◆ RECORDS SHOWN:
<<<<
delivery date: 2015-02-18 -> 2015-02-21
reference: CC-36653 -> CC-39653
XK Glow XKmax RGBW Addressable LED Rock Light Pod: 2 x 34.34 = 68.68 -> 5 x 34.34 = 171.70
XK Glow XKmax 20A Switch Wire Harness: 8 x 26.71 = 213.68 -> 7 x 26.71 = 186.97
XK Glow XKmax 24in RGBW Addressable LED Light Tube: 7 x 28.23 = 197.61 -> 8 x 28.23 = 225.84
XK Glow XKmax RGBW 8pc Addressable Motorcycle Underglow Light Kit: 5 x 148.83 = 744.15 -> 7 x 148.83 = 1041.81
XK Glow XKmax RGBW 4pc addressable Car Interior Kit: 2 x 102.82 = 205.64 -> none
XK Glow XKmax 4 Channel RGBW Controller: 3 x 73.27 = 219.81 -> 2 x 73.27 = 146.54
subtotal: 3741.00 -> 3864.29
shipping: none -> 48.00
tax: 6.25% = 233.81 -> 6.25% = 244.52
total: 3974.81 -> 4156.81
>>>>
<<<<
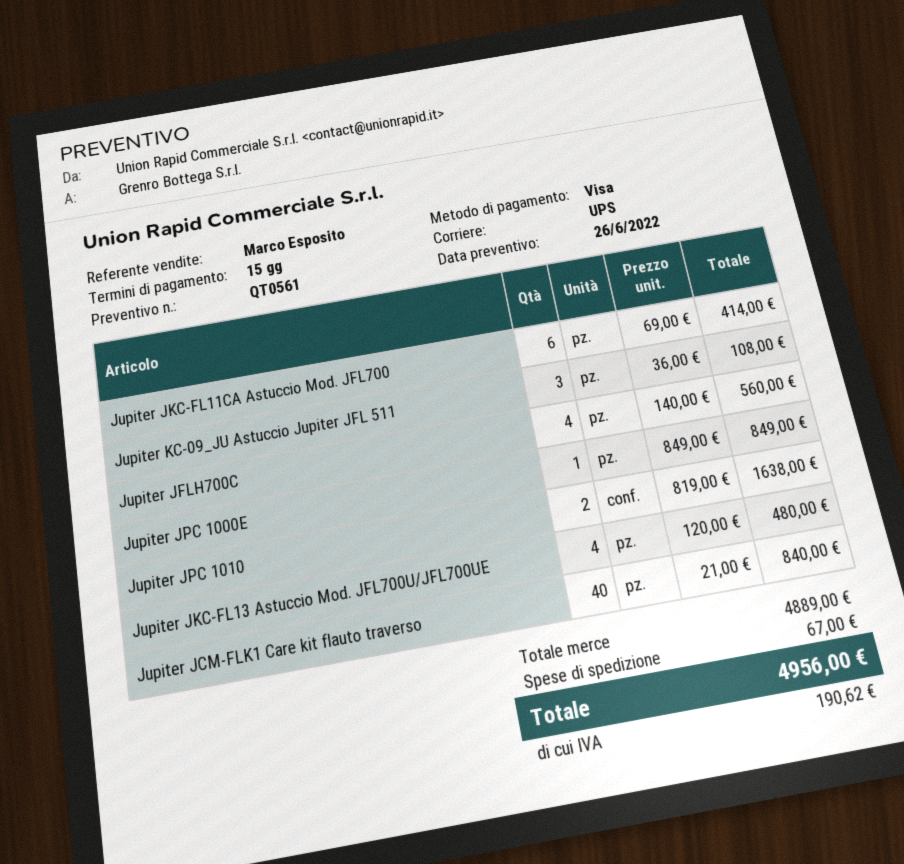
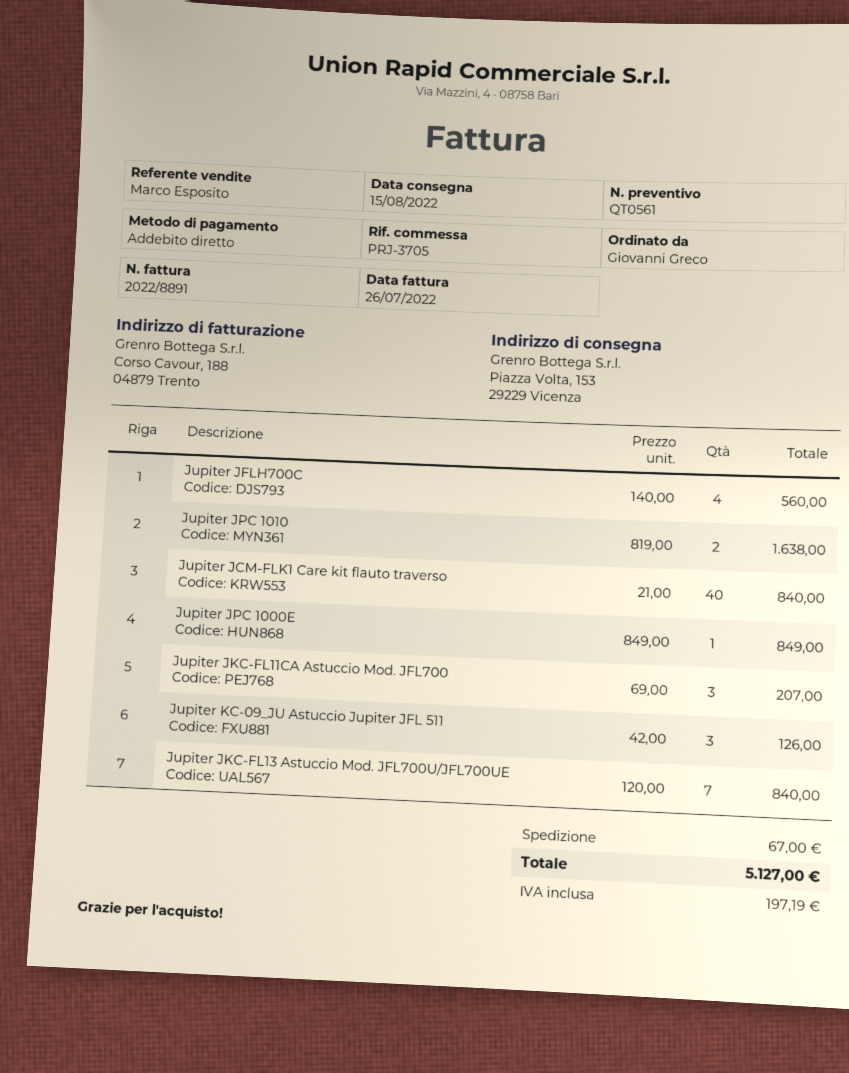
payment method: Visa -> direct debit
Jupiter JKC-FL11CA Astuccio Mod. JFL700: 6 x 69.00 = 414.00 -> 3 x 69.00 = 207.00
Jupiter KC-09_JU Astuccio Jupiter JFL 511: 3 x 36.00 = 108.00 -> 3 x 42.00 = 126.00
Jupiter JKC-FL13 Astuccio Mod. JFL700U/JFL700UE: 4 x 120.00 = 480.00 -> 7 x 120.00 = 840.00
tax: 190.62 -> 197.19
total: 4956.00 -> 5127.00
>>>>
<<<<
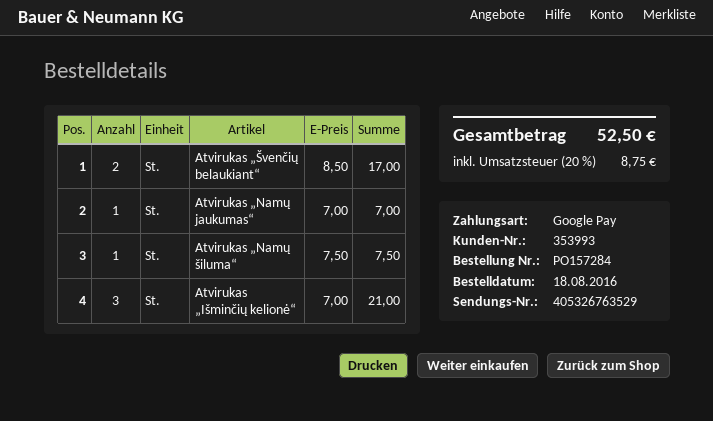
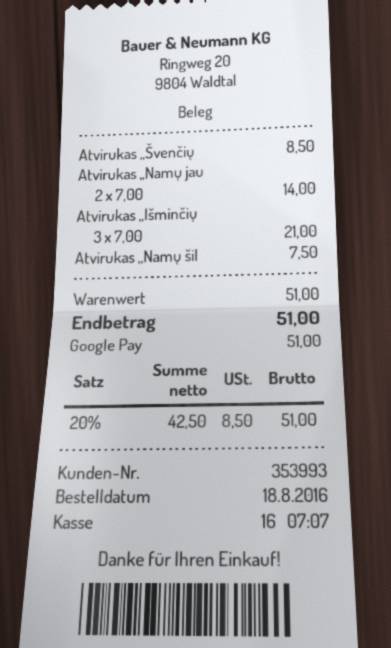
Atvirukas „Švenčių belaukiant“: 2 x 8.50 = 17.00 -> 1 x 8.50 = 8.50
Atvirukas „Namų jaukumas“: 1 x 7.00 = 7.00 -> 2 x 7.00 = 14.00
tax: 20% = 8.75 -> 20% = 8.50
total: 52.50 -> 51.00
>>>>
◆ WHAT NEEDS TO BE DONE:
Please give again the lines above between the line holding "delivery date: 2015-02-18 -> 2015-02-21" and the line holding "total: 3974.81 -> 4156.81", inclusive, exactly as they are and with nothing added.

◆ EXERCISE OUTPUT:
delivery date: 2015-02-18 -> 2015-02-21
reference: CC-36653 -> CC-39653
XK Glow XKmax RGBW Addressable LED Rock Light Pod: 2 x 34.34 = 68.68 -> 5 x 34.34 = 171.70
XK Glow XKmax 20A Switch Wire Harness: 8 x 26.71 = 213.68 -> 7 x 26.71 = 186.97
XK Glow XKmax 24in RGBW Addressable LED Light Tube: 7 x 28.23 = 197.61 -> 8 x 28.23 = 225.84
XK Glow XKmax RGBW 8pc Addressable Motorcycle Underglow Light Kit: 5 x 148.83 = 744.15 -> 7 x 148.83 = 1041.81
XK Glow XKmax RGBW 4pc addressable Car Interior Kit: 2 x 102.82 = 205.64 -> none
XK Glow XKmax 4 Channel RGBW Controller: 3 x 73.27 = 219.81 -> 2 x 73.27 = 146.54
subtotal: 3741.00 -> 3864.29
shipping: none -> 48.00
tax: 6.25% = 233.81 -> 6.25% = 244.52
total: 3974.81 -> 4156.81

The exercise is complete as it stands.